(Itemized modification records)

_ _ _

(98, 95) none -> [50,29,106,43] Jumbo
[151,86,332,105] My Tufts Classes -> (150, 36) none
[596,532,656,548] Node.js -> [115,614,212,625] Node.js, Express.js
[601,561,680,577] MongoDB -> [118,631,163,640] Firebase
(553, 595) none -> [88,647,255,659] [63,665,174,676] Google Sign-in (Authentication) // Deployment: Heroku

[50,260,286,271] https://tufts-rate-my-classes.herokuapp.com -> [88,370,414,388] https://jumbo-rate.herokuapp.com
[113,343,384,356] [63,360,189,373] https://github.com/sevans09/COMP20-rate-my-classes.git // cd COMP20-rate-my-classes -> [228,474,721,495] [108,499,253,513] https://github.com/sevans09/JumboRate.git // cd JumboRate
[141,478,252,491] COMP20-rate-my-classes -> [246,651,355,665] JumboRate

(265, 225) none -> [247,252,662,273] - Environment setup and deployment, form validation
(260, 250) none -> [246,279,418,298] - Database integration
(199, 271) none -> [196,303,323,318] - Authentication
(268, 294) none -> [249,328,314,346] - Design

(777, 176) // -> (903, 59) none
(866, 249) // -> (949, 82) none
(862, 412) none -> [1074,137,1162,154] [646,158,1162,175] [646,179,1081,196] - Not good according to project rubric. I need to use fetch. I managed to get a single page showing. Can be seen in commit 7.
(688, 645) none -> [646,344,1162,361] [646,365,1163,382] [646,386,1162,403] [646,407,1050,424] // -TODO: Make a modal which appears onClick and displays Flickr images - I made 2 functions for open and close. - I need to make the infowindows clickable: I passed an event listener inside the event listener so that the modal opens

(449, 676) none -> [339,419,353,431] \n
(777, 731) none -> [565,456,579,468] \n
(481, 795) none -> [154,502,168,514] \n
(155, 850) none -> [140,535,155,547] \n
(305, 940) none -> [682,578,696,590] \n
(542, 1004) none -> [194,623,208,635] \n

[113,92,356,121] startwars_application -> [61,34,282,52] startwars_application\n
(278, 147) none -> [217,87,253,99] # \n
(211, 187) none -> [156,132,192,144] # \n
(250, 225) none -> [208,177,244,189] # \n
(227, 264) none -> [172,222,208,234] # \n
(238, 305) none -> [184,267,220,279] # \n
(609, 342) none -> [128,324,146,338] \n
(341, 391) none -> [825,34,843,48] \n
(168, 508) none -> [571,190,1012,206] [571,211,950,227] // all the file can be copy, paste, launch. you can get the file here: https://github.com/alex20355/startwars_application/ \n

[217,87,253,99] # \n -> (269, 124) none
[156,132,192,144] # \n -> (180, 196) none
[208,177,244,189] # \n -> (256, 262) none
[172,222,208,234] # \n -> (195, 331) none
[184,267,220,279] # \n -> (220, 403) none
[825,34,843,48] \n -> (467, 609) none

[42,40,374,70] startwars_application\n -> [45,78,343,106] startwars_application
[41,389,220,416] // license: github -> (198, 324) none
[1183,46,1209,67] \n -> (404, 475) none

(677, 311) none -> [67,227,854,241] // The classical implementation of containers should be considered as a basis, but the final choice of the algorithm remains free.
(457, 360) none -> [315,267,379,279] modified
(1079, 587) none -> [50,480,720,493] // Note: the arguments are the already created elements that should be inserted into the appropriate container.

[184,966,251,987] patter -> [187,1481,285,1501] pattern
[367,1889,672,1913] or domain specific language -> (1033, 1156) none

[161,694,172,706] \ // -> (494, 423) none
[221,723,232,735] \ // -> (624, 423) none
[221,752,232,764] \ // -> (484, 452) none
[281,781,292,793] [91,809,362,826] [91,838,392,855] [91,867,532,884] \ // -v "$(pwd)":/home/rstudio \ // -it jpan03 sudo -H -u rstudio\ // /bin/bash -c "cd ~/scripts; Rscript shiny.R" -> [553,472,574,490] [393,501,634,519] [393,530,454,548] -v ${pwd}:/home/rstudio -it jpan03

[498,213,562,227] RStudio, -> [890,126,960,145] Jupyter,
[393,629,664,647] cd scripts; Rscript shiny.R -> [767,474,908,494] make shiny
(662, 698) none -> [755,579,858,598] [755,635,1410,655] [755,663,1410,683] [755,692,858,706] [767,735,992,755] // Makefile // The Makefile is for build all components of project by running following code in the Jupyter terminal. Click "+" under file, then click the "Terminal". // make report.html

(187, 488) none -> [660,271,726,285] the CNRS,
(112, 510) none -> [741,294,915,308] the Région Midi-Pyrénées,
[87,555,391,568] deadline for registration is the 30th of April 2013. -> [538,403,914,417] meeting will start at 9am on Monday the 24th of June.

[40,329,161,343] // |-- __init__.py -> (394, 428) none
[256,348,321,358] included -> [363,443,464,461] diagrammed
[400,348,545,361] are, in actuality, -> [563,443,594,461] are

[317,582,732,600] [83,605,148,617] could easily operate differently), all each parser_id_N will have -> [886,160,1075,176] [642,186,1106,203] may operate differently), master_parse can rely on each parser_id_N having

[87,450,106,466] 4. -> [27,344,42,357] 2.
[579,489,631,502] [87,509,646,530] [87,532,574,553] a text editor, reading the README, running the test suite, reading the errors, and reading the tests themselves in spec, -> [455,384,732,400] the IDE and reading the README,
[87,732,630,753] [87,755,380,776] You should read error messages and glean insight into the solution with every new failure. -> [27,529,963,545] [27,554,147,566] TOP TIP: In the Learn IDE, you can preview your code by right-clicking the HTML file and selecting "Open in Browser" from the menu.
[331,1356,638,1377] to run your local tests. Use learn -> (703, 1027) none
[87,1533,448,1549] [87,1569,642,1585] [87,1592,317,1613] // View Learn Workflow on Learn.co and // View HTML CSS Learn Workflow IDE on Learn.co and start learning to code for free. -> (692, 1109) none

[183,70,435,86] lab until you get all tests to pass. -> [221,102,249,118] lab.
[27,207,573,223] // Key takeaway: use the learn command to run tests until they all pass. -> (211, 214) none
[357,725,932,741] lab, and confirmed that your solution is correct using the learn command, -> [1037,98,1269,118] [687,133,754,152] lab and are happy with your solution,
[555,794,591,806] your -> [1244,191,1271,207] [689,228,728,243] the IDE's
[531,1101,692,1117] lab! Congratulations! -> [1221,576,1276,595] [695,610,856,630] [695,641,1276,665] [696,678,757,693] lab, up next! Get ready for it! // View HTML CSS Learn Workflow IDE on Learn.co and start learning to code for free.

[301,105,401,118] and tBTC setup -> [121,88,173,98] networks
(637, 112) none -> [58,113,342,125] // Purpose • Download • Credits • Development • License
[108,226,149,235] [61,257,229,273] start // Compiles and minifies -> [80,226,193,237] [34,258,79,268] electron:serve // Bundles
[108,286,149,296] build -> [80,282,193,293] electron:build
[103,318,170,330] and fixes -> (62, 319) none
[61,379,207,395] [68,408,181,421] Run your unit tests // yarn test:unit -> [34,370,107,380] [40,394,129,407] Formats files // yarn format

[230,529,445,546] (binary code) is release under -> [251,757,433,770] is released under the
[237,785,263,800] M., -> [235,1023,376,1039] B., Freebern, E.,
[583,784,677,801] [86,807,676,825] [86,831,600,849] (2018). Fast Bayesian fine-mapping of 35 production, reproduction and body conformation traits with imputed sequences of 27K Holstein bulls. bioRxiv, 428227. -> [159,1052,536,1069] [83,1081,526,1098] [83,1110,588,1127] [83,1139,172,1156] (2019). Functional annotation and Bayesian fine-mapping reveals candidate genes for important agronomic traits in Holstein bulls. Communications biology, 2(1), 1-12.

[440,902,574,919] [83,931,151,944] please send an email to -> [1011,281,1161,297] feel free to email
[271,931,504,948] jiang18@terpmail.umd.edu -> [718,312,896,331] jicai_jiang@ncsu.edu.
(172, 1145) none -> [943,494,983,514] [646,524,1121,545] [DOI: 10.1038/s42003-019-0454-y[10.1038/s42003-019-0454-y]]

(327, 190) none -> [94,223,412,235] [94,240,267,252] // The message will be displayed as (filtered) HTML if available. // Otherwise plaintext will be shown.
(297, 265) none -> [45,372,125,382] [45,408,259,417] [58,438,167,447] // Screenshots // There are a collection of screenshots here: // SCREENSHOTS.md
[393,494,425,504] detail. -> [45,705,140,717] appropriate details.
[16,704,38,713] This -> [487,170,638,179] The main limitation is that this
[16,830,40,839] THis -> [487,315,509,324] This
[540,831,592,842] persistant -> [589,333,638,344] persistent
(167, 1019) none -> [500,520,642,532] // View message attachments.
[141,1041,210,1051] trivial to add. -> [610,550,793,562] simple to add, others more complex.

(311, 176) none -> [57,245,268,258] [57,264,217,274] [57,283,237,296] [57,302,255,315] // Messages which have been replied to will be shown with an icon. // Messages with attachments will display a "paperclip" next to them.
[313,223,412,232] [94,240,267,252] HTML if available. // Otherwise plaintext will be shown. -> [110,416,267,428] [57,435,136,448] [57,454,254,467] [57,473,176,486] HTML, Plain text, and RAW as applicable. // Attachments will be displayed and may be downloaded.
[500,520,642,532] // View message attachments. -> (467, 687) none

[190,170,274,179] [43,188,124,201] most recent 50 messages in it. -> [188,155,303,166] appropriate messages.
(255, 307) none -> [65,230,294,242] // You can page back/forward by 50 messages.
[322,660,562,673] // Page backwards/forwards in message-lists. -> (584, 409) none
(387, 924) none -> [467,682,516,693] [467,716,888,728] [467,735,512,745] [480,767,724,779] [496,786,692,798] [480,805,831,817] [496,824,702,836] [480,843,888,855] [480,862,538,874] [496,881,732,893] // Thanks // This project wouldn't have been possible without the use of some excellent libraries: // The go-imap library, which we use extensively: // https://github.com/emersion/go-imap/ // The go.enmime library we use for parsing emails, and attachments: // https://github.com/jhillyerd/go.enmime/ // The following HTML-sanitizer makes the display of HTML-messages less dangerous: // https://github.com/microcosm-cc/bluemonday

_ _ _

Task objective. The required output is the set of lines from the first line of the data through the line that contains "(862, 412) none", transcribed exactly.

The completed task.
(98, 95) none -> [50,29,106,43] Jumbo
[151,86,332,105] My Tufts Classes -> (150, 36) none
[596,532,656,548] Node.js -> [115,614,212,625] Node.js, Express.js
[601,561,680,577] MongoDB -> [118,631,163,640] Firebase
(553, 595) none -> [88,647,255,659] [63,665,174,676] Google Sign-in (Authentication) // Deployment: Heroku

[50,260,286,271] https://tufts-rate-my-classes.herokuapp.com -> [88,370,414,388] https://jumbo-rate.herokuapp.com
[113,343,384,356] [63,360,189,373] https://github.com/sevans09/COMP20-rate-my-classes.git // cd COMP20-rate-my-classes -> [228,474,721,495] [108,499,253,513] https://github.com/sevans09/JumboRate.git // cd JumboRate
[141,478,252,491] COMP20-rate-my-classes -> [246,651,355,665] JumboRate

(265, 225) none -> [247,252,662,273] - Environment setup and deployment, form validation
(260, 250) none -> [246,279,418,298] - Database integration
(199, 271) none -> [196,303,323,318] - Authentication
(268, 294) none -> [249,328,314,346] - Design

(777, 176) // -> (903, 59) none
(866, 249) // -> (949, 82) none
(862, 412) none -> [1074,137,1162,154] [646,158,1162,175] [646,179,1081,196] - Not good according to project rubric. I need to use fetch. I managed to get a single page showing. Can be seen in commit 7.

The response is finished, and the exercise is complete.